**EXERCISE GOAL**: Pictures stay out. Extract the lines below from the first one through the line with "width:28px; display:flex; align-items:center;", both included.

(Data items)
- - - - -

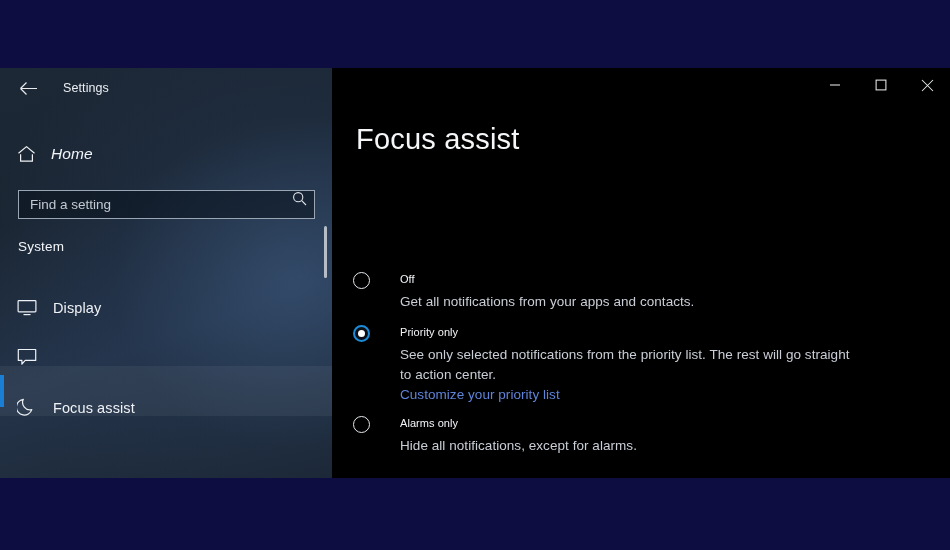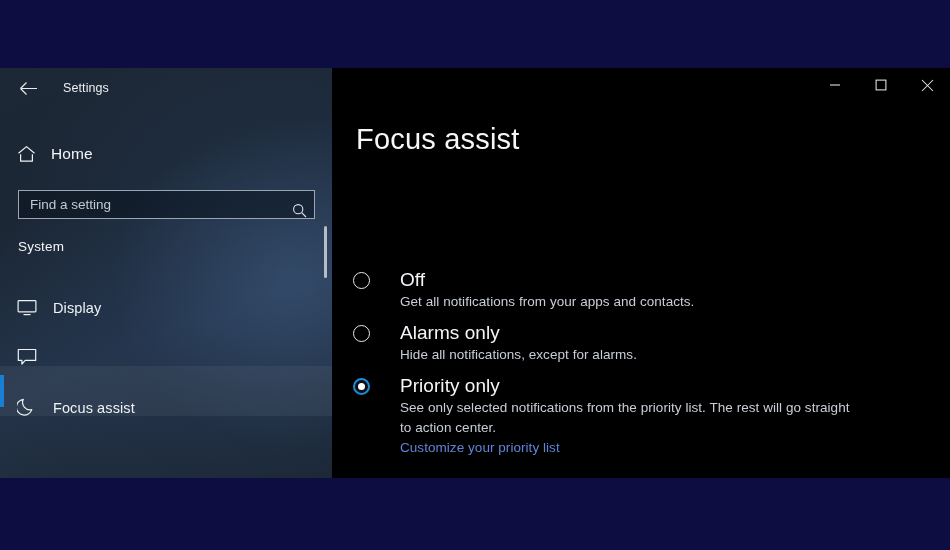--- a/index.html
+++ b/index.html
@@ -45,27 +45,27 @@
   .titlebar-text {
     font-size:12.5px; color:#eceff3; margin-left:13px;
     letter-spacing:.1px;
   }
 
   .home-row {
     display:flex; align-items:center;
     height:34px; margin-top:29px; padding-left:17px;
   }
   .home-row .ico { width:28px; display:flex; align-items:center; color:#f0f2f5; }
-  .home-label { font-size:15.5px; color:#f2f4f7; margin-left:6px; letter-spacing:.1px; }
+  .home-label { font-size:15.5px; color:#f2f4f7; margin-left:6px; letter-spacing:.1px;font-style:italic; }
 
   #search-wrap {
     margin:19px 0 0 18px; width:297px; height:29px;
     border:1px solid #9aa6b4;
     background:rgba(10,18,30,0.55);
-    display:flex; align-items:flex-end;
+    display:flex; align-items:flex-start;
   }
   #search-input {
     flex:1; height:27px; border:0; outline:0; background:transparent;
     color:#e6e9ee; font-size:13.5px; padding-left:11px;
     font-family:"Liberation Sans", sans-serif;
   }
   #search-input::placeholder { color:#c2c9d2; opacity:1; }
   .search-ico { width:30px; display:flex; align-items:center; justify-content:center; color:#dfe4ea; }
 
   .group-header {
@@ -124,21 +124,21 @@
     width:17px; height:17px; border-radius:50%;
     border:1.6px solid #e6e9ee; background:transparent;
   }
   .radio.checked {
     border:2px solid #1d8bd8; background:#0b0f15;
     display:flex; align-items:center; justify-content:center;
   }
   .radio.checked .dot {
     width:7px; height:7px; border-radius:50%; background:#ffffff;
   }
-  .opt-title { font-size:19px; color:#f3f5f8; line-height:19px; letter-spacing:.05px; }
+  .opt-title { font-size:11px; color:#f3f5f8; line-height:19px; letter-spacing:.05px; }
   .opt-desc {
     font-size:13.5px; color:#c9ced6; line-height:20px; margin-top:3px;
     letter-spacing:.05px; width:455px;
   }
   .opt-link {
     display:inline-block; font-size:13.5px; color:#5f84d8; margin-top:2px;
     text-decoration:none; letter-spacing:.05px;
   }
 </style>
 </head>
@@ -244,32 +244,32 @@
 
       <div id="options">
 
         <div class="option">
           <span class="radio"></span>
           <div class="opt-title">Off</div>
           <div class="opt-desc">Get all notifications from your apps and contacts.</div>
         </div>
 
         <div class="option">
+          <span class="radio checked">
+            <span class="dot"></span>
+          </span>
+          <div class="opt-title">Priority only</div>
+          <div class="opt-desc">See only selected notifications from the priority list. The rest will go straight to action center.</div>
+          <a href="#" class="opt-link">Customize your priority list</a>
+        </div>
+
+        <div class="option">
           <span class="radio"></span>
           <div class="opt-title">Alarms only</div>
           <div class="opt-desc">Hide all notifications, except for alarms.</div>
         </div>
 
-        <div class="option">
-          <span class="radio checked">
-            <span class="dot"></span>
-          </span>
-          <div class="opt-title">Priority only</div>
-          <div class="opt-desc">See only selected notifications from the priority list. The rest will go straight to action center.</div>
-          <a href="#" class="opt-link">Customize your priority list</a>
-        </div>
-
       </div>
 
     </div>
 
   </div>
 </div>
 
 </body></html>

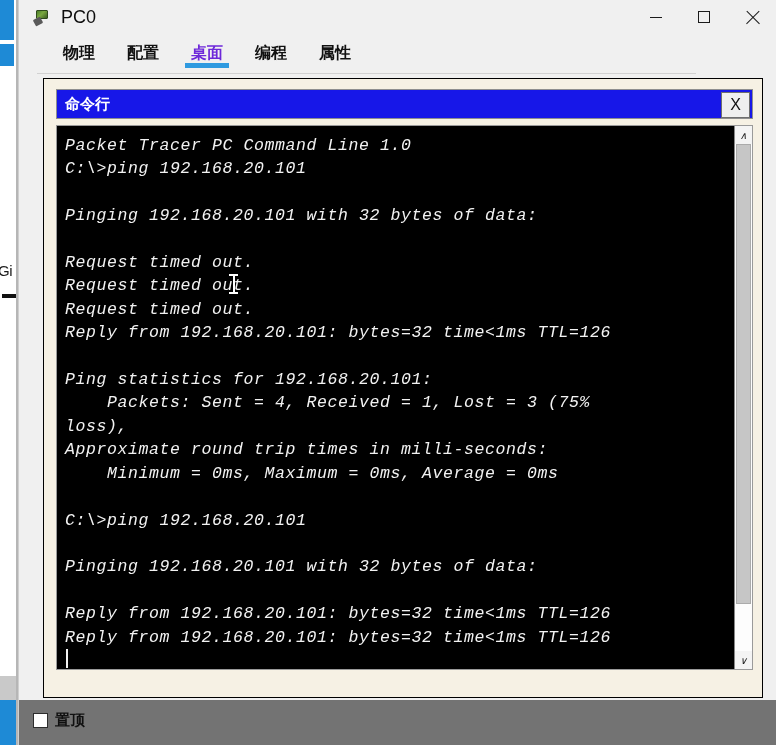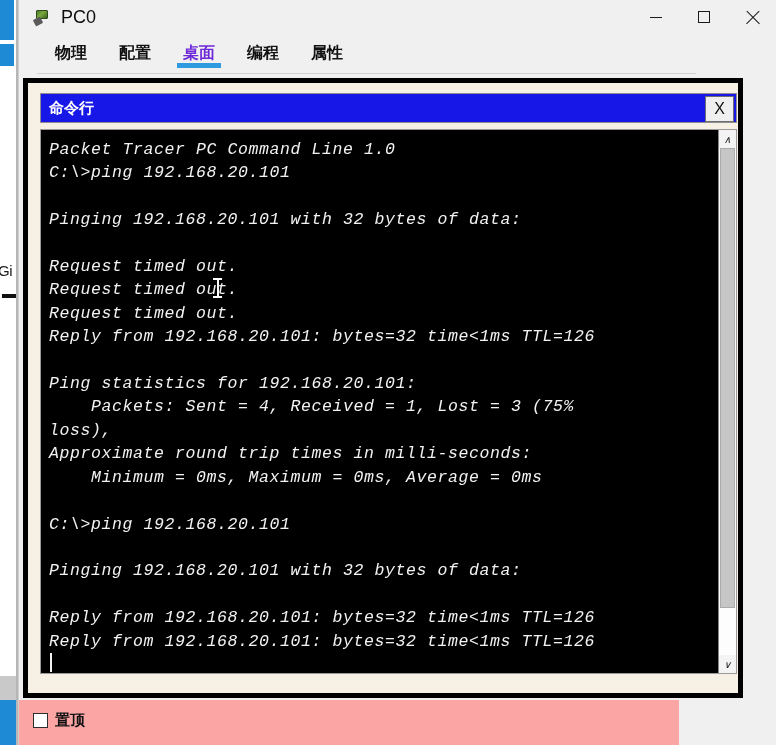--- a/index.html
+++ b/index.html
@@ -153,21 +153,21 @@
   .wbtn .cls:before { transform: rotate(45deg); }
   .wbtn .cls:after  { transform: rotate(-45deg); }
 
   
   .tabstrip {
     position: relative;
     height: 40px;
     background: #f0f0f0;
     display: flex;
     align-items: flex-start;
-    padding-left: 20px;
+    padding-left: 28px;
   }
   .tab {
     position: relative;
     padding: 6px 16px 0 16px;
     font-size: 16px;
     color: #111111;
     font-weight: 700;
     font-family: "Liberation Sans", sans-serif;
     height: 34px;
     line-height: 26px;
@@ -184,24 +184,24 @@
     position: absolute;
     left: 18px; right: 80px;
     bottom: 0;
     height: 1px;
     background: #d2d2d2;
   }
 
   
   .content {
     position: absolute;
-    left: 4px; top: 78px;
+    left: 24px; top: 78px;
     width: 720px; height: 620px;
     background: #f6f1e4;
-    border: 5px solid #000000;
+    border: 1px solid #000000;
   }
 
   
   .inner {
     position: absolute;
     left: 12px; top: 10px;
     width: 697px; height: 597px;
     background: #f6f1e4;
   }
 
@@ -317,22 +317,22 @@
     top: 0;
     height: 460px;
     background: #c6c6c6;
     border: 1px solid #ababab;
   }
 
   
   .bottom-bar {
     position: absolute;
     left: 0; top: 700px;
-    width: 660px; height: 45px;
-    background: #fca5a5;
+    width: 758px; height: 45px;
+    background: #737373;
   }
   .chk-row {
     position: absolute;
     left: 14px; top: 11px;
     display: flex;
     align-items: center;
   }
   .chk-box {
     width: 15px; height: 15px;
     border: 1.5px solid #2d2d2d;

- - - - -

**TASK OUTPUT**:
--- a/index.html
+++ b/index.html
@@ -45,27 +45,27 @@
   .titlebar-text {
     font-size:12.5px; color:#eceff3; margin-left:13px;
     letter-spacing:.1px;
   }
 
   .home-row {
     display:flex; align-items:center;
     height:34px; margin-top:29px; padding-left:17px;
   }
   .home-row .ico { width:28px; display:flex; align-items:center; color:#f0f2f5; }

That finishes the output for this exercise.